Dalam pendidikan tinggi kiranya perlu juga diberikan pemahaman tentang Islam Interdisipliner
dalam kerangka pendidikan Muhammadiyah, yang diajarkan kepada mahasiswa. Islam
Interdisipliner membangun kerangka paradigma Islam dalam masingmasing jurusan. Sehingga
semua jurusan diperguruan tinggi punya wawasan yang luas dalam memandang Islam.

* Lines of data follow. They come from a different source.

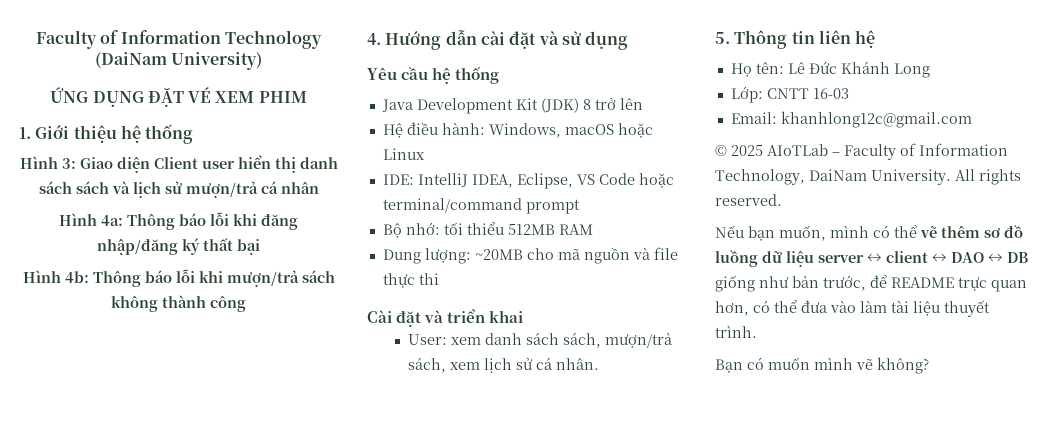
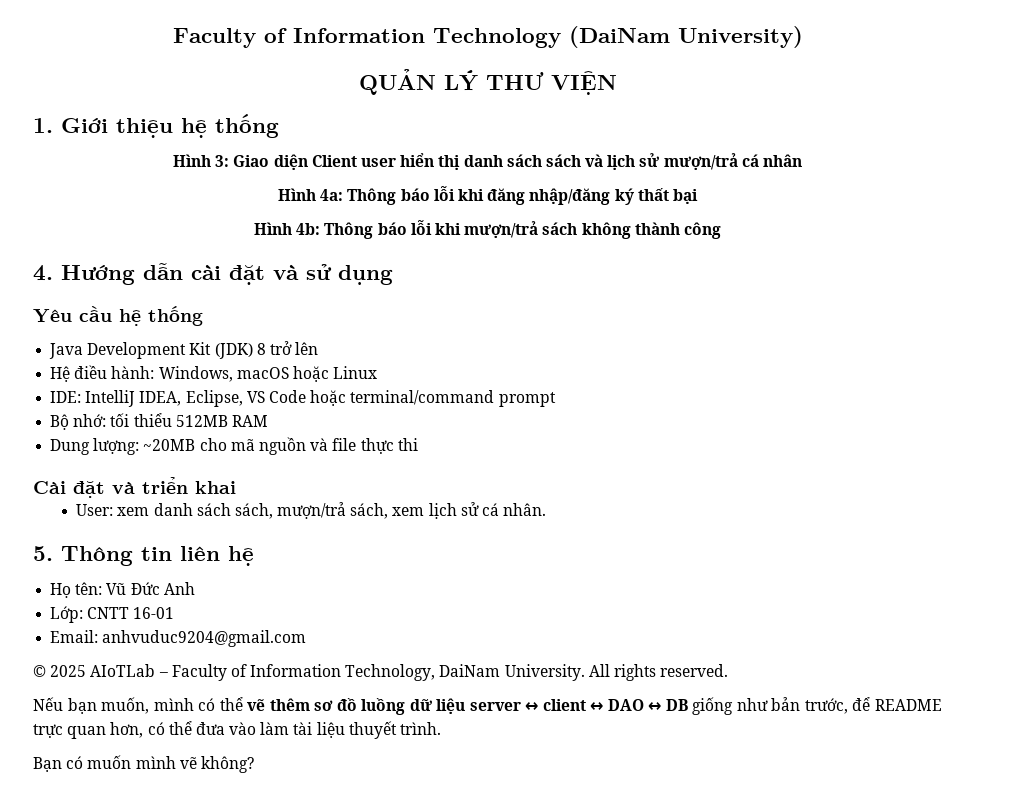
- ỨNG DỤNG ĐẶT VÉ XEM PHIM
+ QUẢN LÝ THƯ VIỆN
- Họ tên: Lê Đức Khánh Long
+ Họ tên: Vũ Đức Anh
- Lớp: CNTT 16-03
+ Lớp: CNTT 16-01
- Email: khanhlong12c@gmail.com
+ Email: anhvuduc9204@gmail.com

Arah lembaga pendidikan Muhammdiyah pasca muktamar Muhammadiyah benar-


benar mau membangun sekolah/universitas unggul maka harus ada keberanian untuk
merumuskan bagaimana landasan filosofis pendidikannya sehingga dapat meletakkan secara
tegas bagaimana posisi lembagalembaga pendidikan Muhammadiyah dihadapan pendidikan
nasional, dan kedudukannya yang strategis sebagai pengembangan ilmu pengetahuan dan
teknologi, serta fungsinya sebagai wahana dakwah Islamiyah. Ketiadaan orientasi filosofis ini
jelas sangat membingungkan apa harus mengikuti arus pendidikan nasional yang sejauh ini
kebijakannya belum menuju pada garis yang jelas karena setiap ganti menteri musti ganti
kebijakan. Kalau memang memilih pada pengembangan iptek maka harus ada keberanian
memilih arah yang berbeda dengan kebijakan pemerintah.

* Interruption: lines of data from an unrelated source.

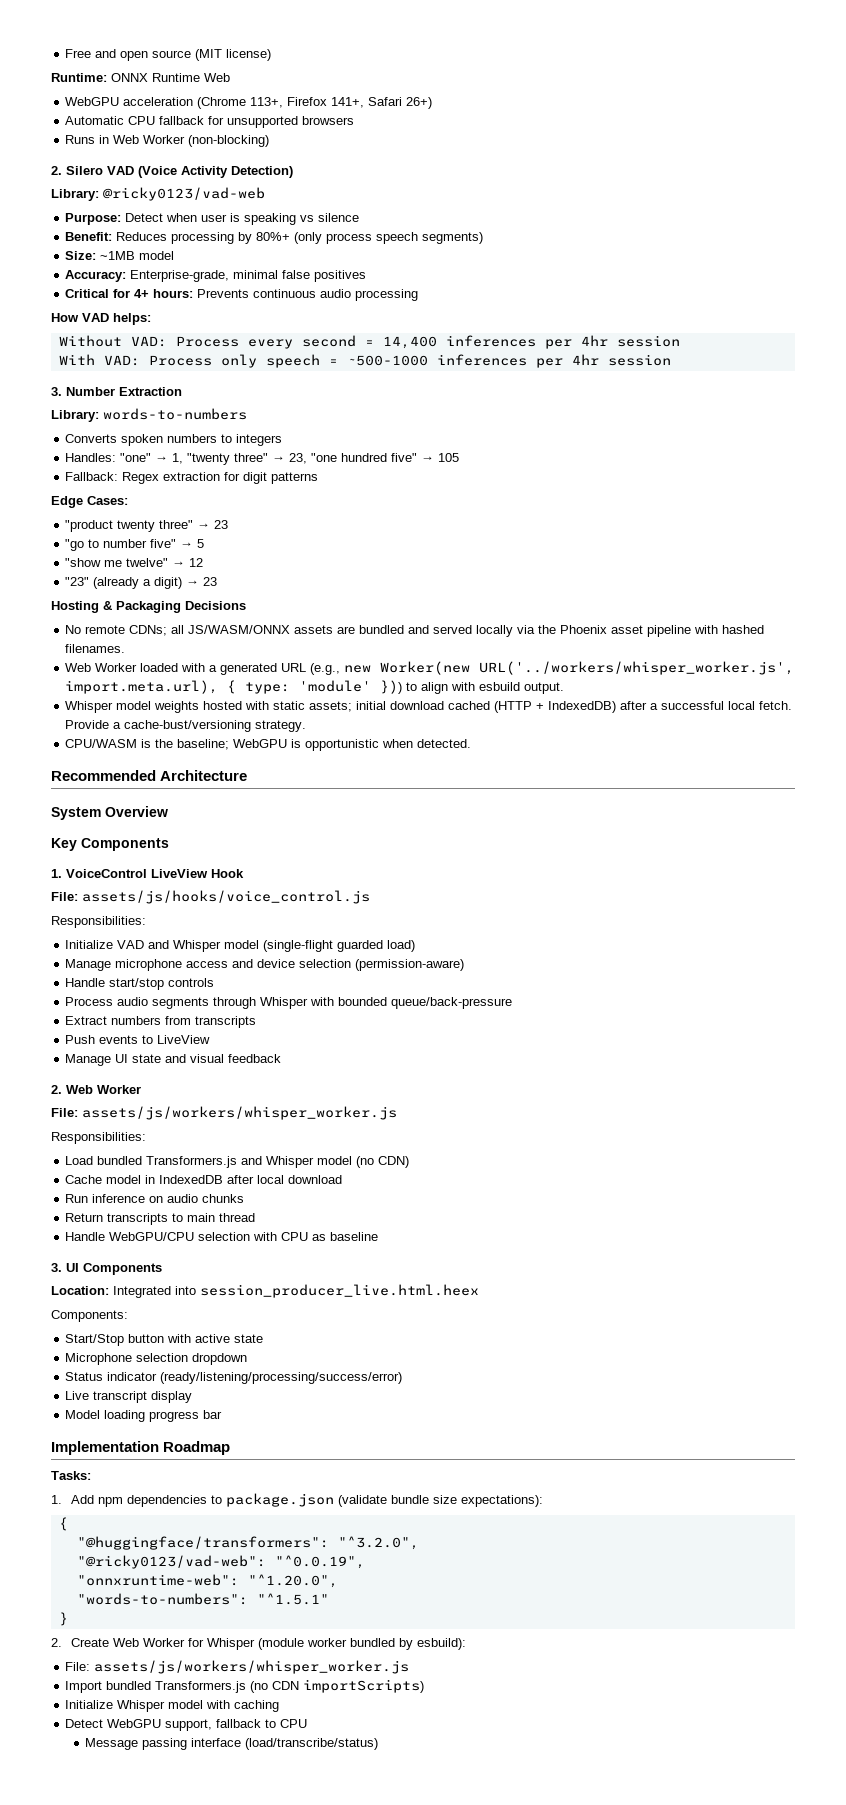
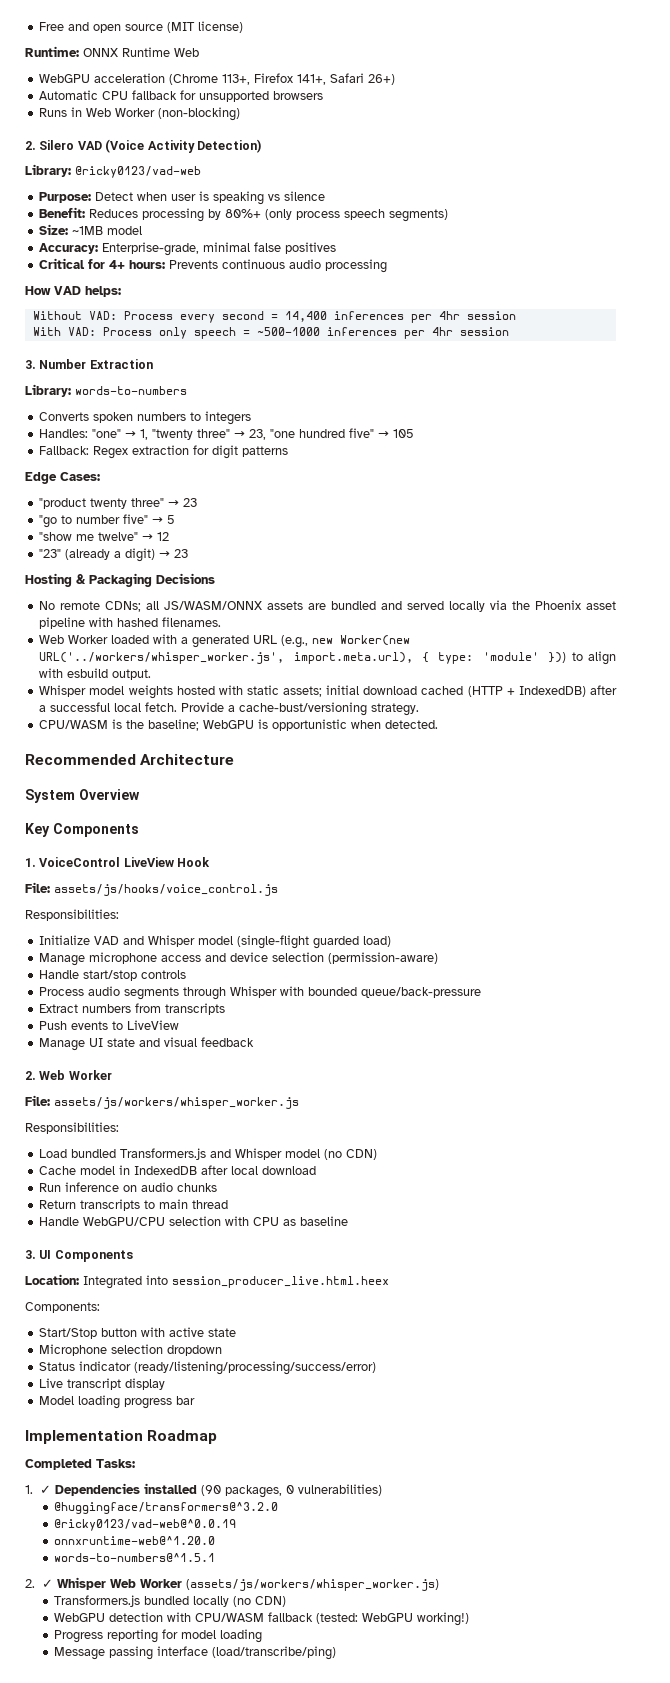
- Tasks:
+ Completed Tasks:
- 1. Add npm dependencies to package.json (validate bundle size expectations):
- {
- "@huggingface/transformers": "^3.2.0",
- "@ricky0123/vad-web": "^0.0.19",
- "onnxruntime-web": "^1.20.0",
- "words-to-numbers": "^1.5.1"
- }
- 2. Create Web Worker for Whisper (module worker bundled by esbuild):
- File: assets/js/workers/whisper_worker.js
- Import bundled Transformers.js (no CDN importScripts)
- Initialize Whisper model with caching
- Detect WebGPU support, fallback to CPU
+ 1. ✓ Dependencies installed (90 packages, 0 vulnerabilities)
+ @huggingface/transformers@^3.2.0
+ @ricky0123/vad-web@^0.0.19
+ onnxruntime-web@^1.20.0
+ words-to-numbers@^1.5.1
+ 2. ✓ Whisper Web Worker (assets/js/workers/whisper_worker.js)
+ Transformers.js bundled locally (no CDN)
+ WebGPU detection with CPU/WASM fallback (tested: WebGPU working!)
+ Progress reporting for model loading
- Message passing interface (load/transcribe/status)
+ Message passing interface (load/transcribe/ping)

Jika menengok sekolah atau universitas Muhammadiyah saat ini, dari sisi
kurikulumnya itu sama persis dengan sekolah atau universitas negeri ditambah materi al-Islam
dan kemuhammadiyahan. Kalau melihat materi yang begitu banyak, maka penambahan itu
malah semakin membebani anak, karenanya amat jarang lembaga pendidikan melahirkan bibit-
bibit unggul. Apakah tidak sudah waktunya untuk merumuskan kembali Al-Islam dan
kemuhammadiyahan yang terintegrasikan dengan materi-materi umum, atau paling tidak
disesuaikan dengan kebutuhan peserta didik; misalnya, evaluasi materi ibadah dan Al-Qur’an,
serta bahasa dengan praktek langsung tidak dengan sistem ujian tulis seperti sekarang ini.

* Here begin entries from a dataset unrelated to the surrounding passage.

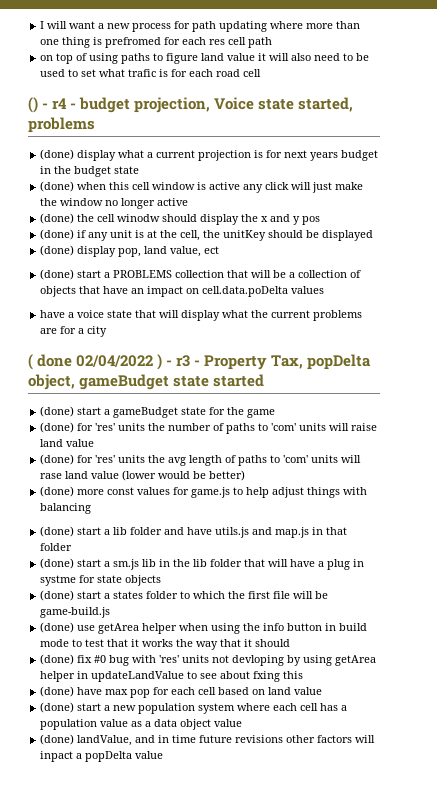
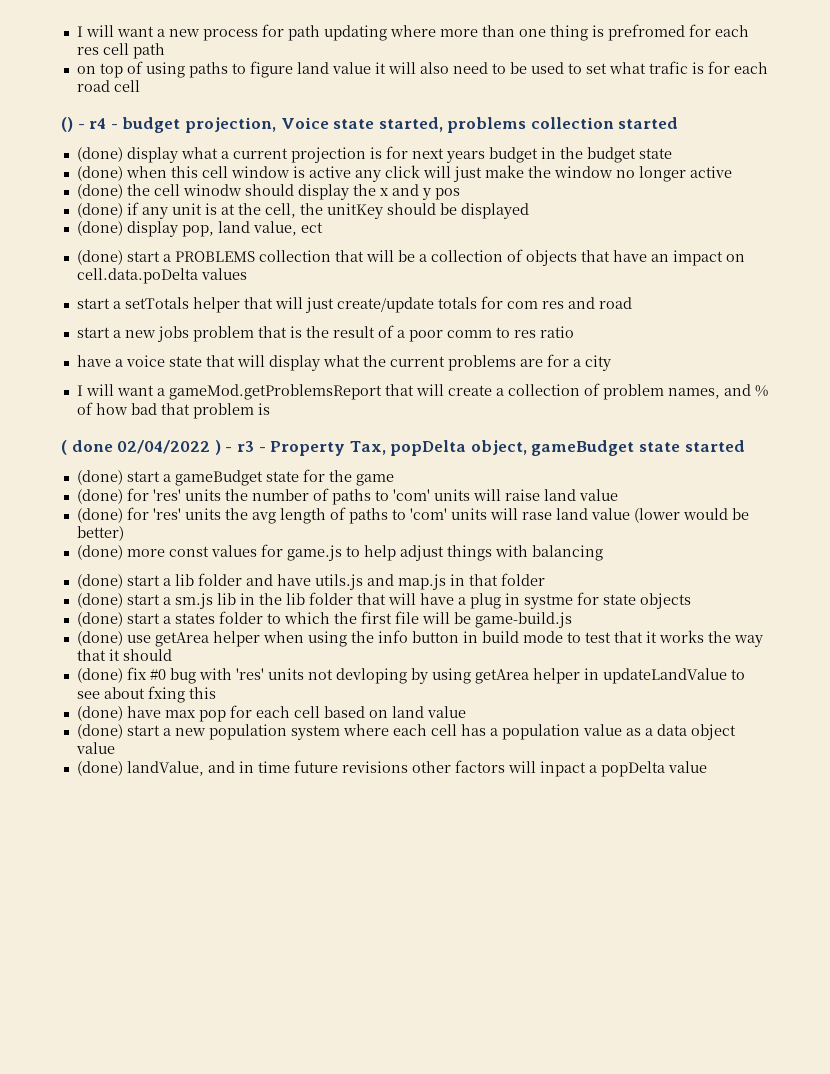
- () - r4 - budget projection, Voice state started, problems
+ () - r4 - budget projection, Voice state started, problems collection started
+ start a setTotals helper that will just create/update totals for com res and road
+ start a new jobs problem that is the result of a poor comm to res ratio
+ I will want a gameMod.getProblemsReport that will create a collection of problem names, and % of how bad that problem is

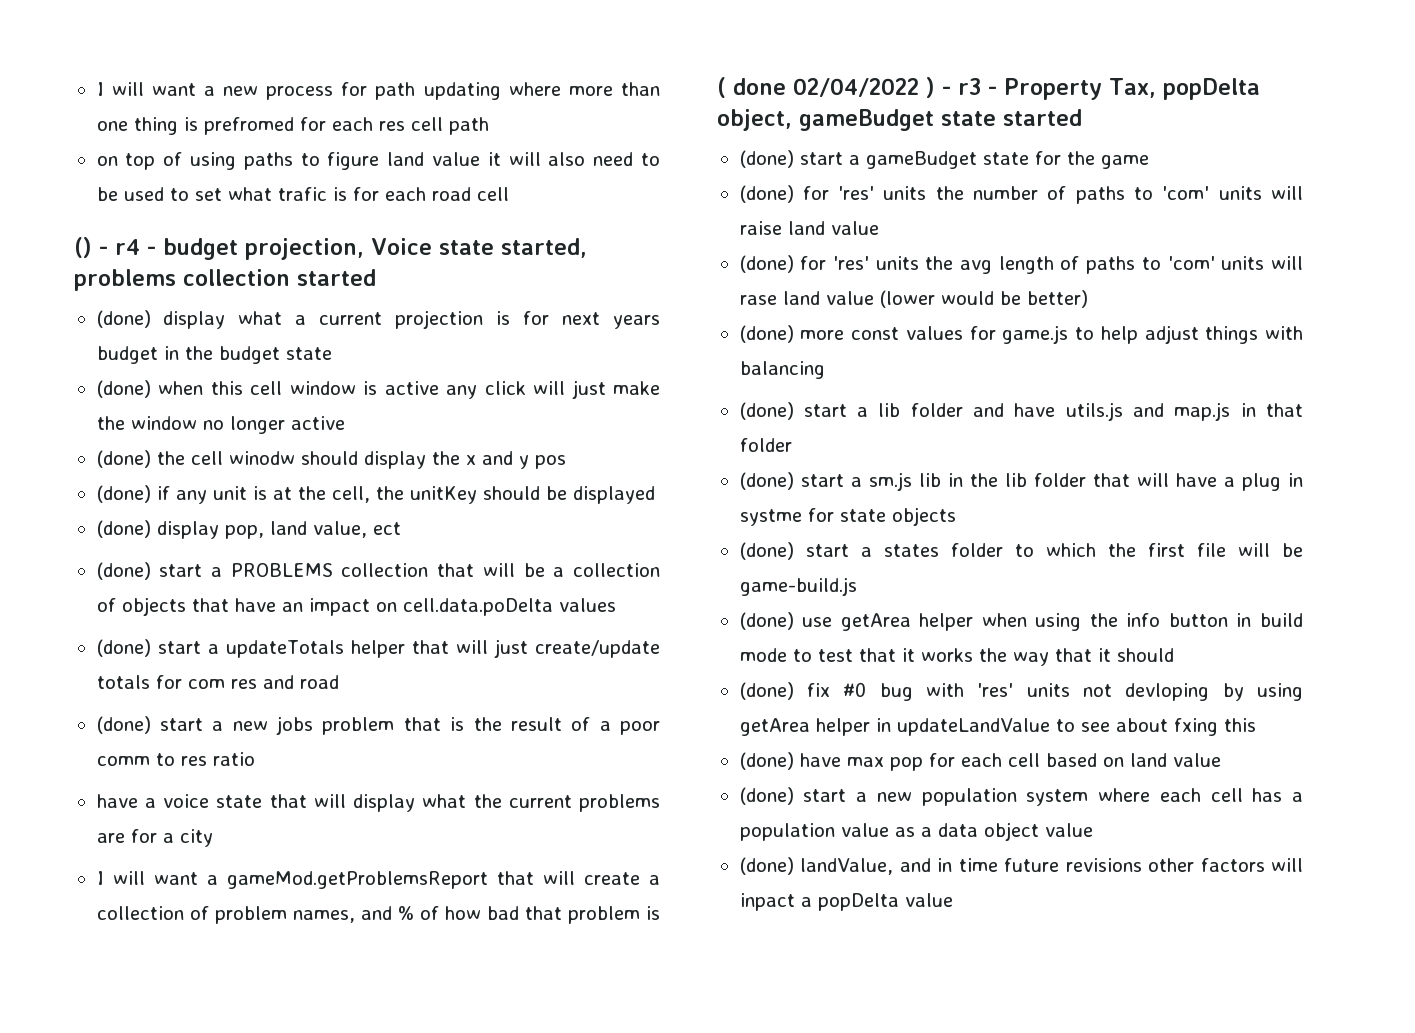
- start a setTotals helper that will just create/update totals for com res and road
+ (done) start a updateTotals helper that will just create/update totals for com res and road
- start a new jobs problem that is the result of a poor comm to res ratio
+ (done) start a new jobs problem that is the result of a poor comm to res ratio

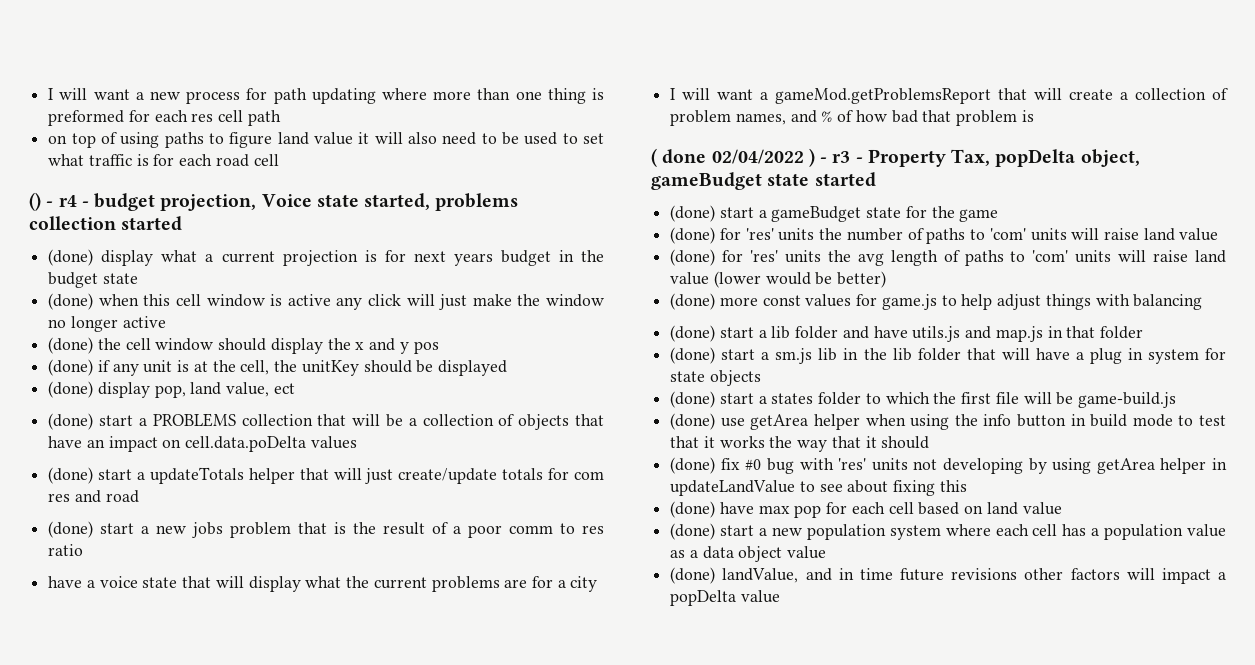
- I will want a new process for path updating where more than one thing is prefromed for each res cell path
+ I will want a new process for path updating where more than one thing is preformed for each res cell path
- on top of using paths to figure land value it will also need to be used to set what trafic is for each road cell
+ on top of using paths to figure land value it will also need to be used to set what traffic is for each road cell
- (done) the cell winodw should display the x and y pos
+ (done) the cell window should display the x and y pos
- (done) for 'res' units the avg length of paths to 'com' units will rase land value (lower would be better)
+ (done) for 'res' units the avg length of paths to 'com' units will raise land value (lower would be better)
- (done) start a sm.js lib in the lib folder that will have a plug in systme for state objects
+ (done) start a sm.js lib in the lib folder that will have a plug in system for state objects
- (done) fix #0 bug with 'res' units not devloping by using getArea helper in updateLandValue to see about fxing this
+ (done) fix #0 bug with 'res' units not developing by using getArea helper in updateLandValue to see about fixing this
- (done) landValue, and in time future revisions other factors will inpact a popDelta value
+ (done) landValue, and in time future revisions other factors will impact a popDelta value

Perhatian dan komitmen Muhammadiyah dalam bidang pendidikan tidak pernah surut,
hal ini nampak dari keputusan-keputusan persyarikatan yang dengan konsisten dalam setiap
muktamar (sebagai forum tertinggi persyarikatan Muhammadiyah) senantiasa ada agenda
pembahasan dan penetapan program lima tahunan bidang pendidikan, sejak pendidikan dasar
sampai pendidikan tinggi. Dalam lima belas tahun terakhir (tiga kali muktamar) dapat dilihat
bahwa Muhammadiyah senantiasa memiliki agenda yang jelas berkenaan dengan program
pendidikan. Keputusan setiap Muktamar berkenaan dengan program pendidikan bukan hanya
sekedar daftar keinginan, akan tetapi program-program tersebut merupakan bentuk komitmen
persyarikatan Muhammadiyah dalam dunia pendidikan dalam rangka mencerdaskan kehidupan
bangsa, keputusan-keputusan muktamar berkenaan dengan bidang pendidikan tersebut
menggambarkan betapa Muhammadiyah menjadikan lembaga pendidikan sebagai pilar yang
strategis dalam mendukung tujuan Muhammadiyah. Program-program tersebut juga
mencerminkan dinamika pendidikan yang dikelola oleh persyarikatan Muhammadiyah.

Semoga momentum Muktamar Muhammadiyah ke-48 di Kota Surakarta nantinya,


Muhammadiyah mampu membuat kebijakan yang akan membawa perubahan dalam kehidupan
umat dan bangsa, khususnya pendidikan. Diharapkan mampu menghasilkan kebijakan
pendidikan ala Muhammadiyah di era disrupsi ini.